What’s it like to have scleroderma?

Tomorrow we’ll talk about the systemic sclerosis, or scleroderma.

The New York Times has a nice recurring feature called “Patient Voices” in which several patients with a particular disease talk about how that disease has affected their lives. Here is a Patient Voice article on scleroderma. It’s a bunch of short stories (a couple minutes each), narrated by the patients themselves, accompanied by a series of photos of the patient. I highly recommend you listen to some of these. I identified with “The Mom with Frozen Fingers;” you may wish to start with “Losing his color” which is narrated by a 26 year old man. I think you’ll probably find yourself listening to more than one.

There are others Patient Voices segments on lupus and Sjogren syndrome too.

Excuse me, may I smell your MHCs?

smell

Check out this interesting concept. You already know that the MHC I receptor is present on (pretty much) every cell in the body and presents antigen to cytotoxic T cells, and that the MHC II receptor is present only on specialized antigen-presenting cells and presents antigen to helper T cells. Right.
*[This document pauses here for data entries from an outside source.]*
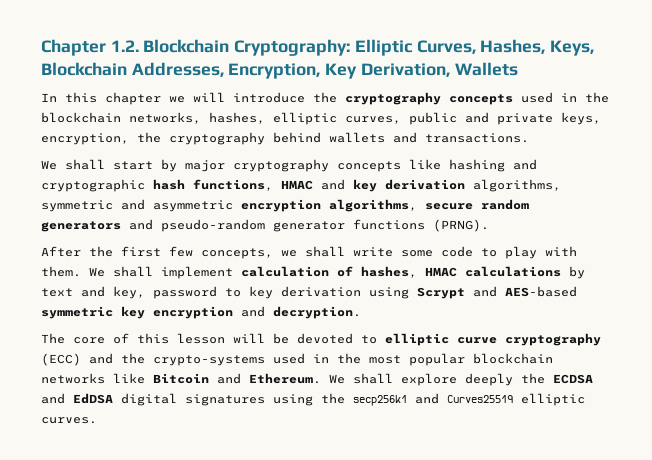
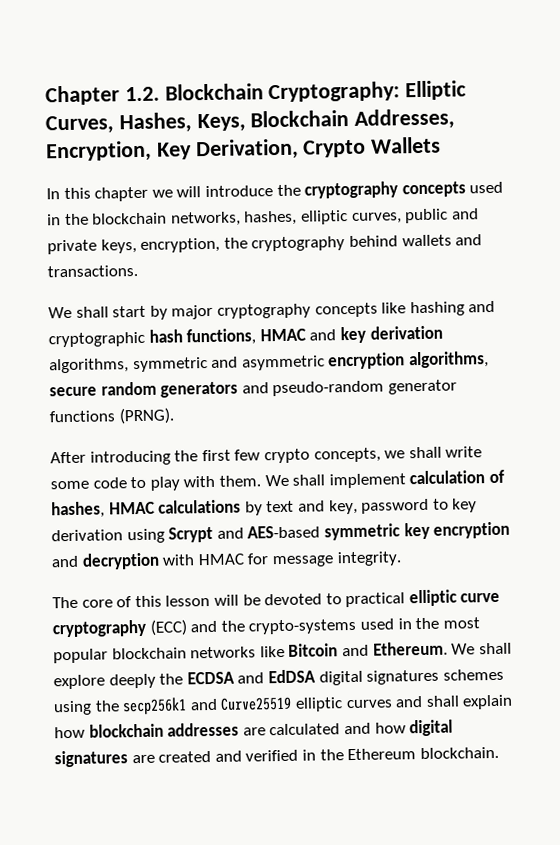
- Chapter 1.2. Blockchain Cryptography: Elliptic Curves, Hashes, Keys, Blockchain Addresses, Encryption, Key Derivation, Wallets
+ Chapter 1.2. Blockchain Cryptography: Elliptic Curves, Hashes, Keys, Blockchain Addresses, Encryption, Key Derivation, Crypto Wallets
- After the first few concepts, we shall write some code to play with them.
+ After introducing the first few crypto concepts, we shall write some code to play with them.
- We shall implement calculation of hashes, HMAC calculations by text and key, password to key derivation using Scrypt and AES-based symmetric key encryption and decryption.
+ We shall implement calculation of hashes, HMAC calculations by text and key, password to key derivation using Scrypt and AES-based symmetric key encryption and decryption with HMAC for message integrity.
- The core of this lesson will be devoted to elliptic curve cryptography (ECC) and the crypto-systems used in the most popular blockchain networks like Bitcoin and Ethereum.
+ The core of this lesson will be devoted to practical elliptic curve cryptography (ECC) and the crypto-systems used in the most popular blockchain networks like Bitcoin and Ethereum.
- We shall explore deeply the ECDSA and EdDSA digital signatures using the secp256k1 and Curves25519 elliptic curves.
+ We shall explore deeply the ECDSA and EdDSA digital signatures schemes using the secp256k1 and Curve25519 elliptic curves and shall explain how blockchain addresses are calculated and how digital signatures are created and verified in the Ethereum blockchain.

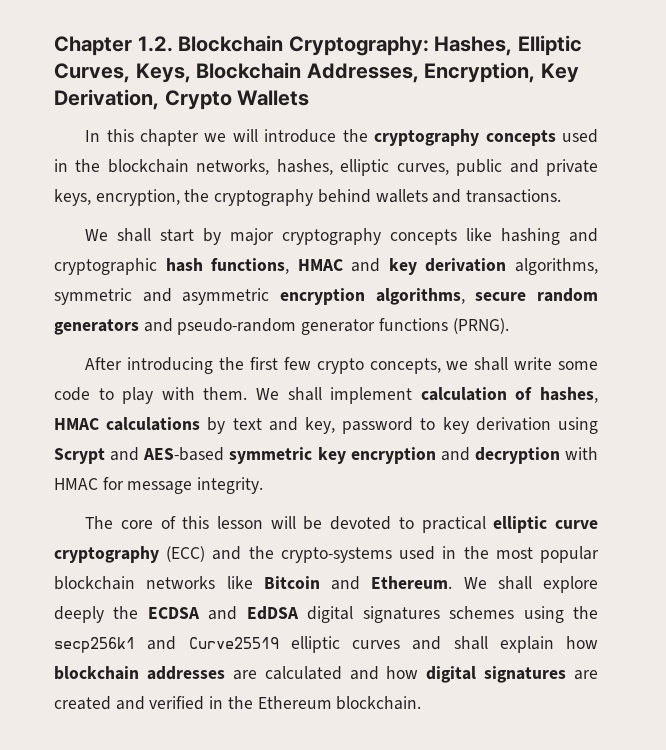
- Chapter 1.2. Blockchain Cryptography: Elliptic Curves, Hashes, Keys, Blockchain Addresses, Encryption, Key Derivation, Crypto Wallets
+ Chapter 1.2. Blockchain Cryptography: Hashes, Elliptic Curves, Keys, Blockchain Addresses, Encryption, Key Derivation, Crypto Wallets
But did you know that these same receptors may be helping a woman decide on a mate? It seems that women prefer mates with MHCs very different from their own. That seems like a good idea – it helps provide diversity within the genome.

It would be hard to get a sample from every guy and bring it to the HLA-typing lab, but no need: the brain can detect MHC differences by smell (they’re associated with pheromones)! Weird. And cool.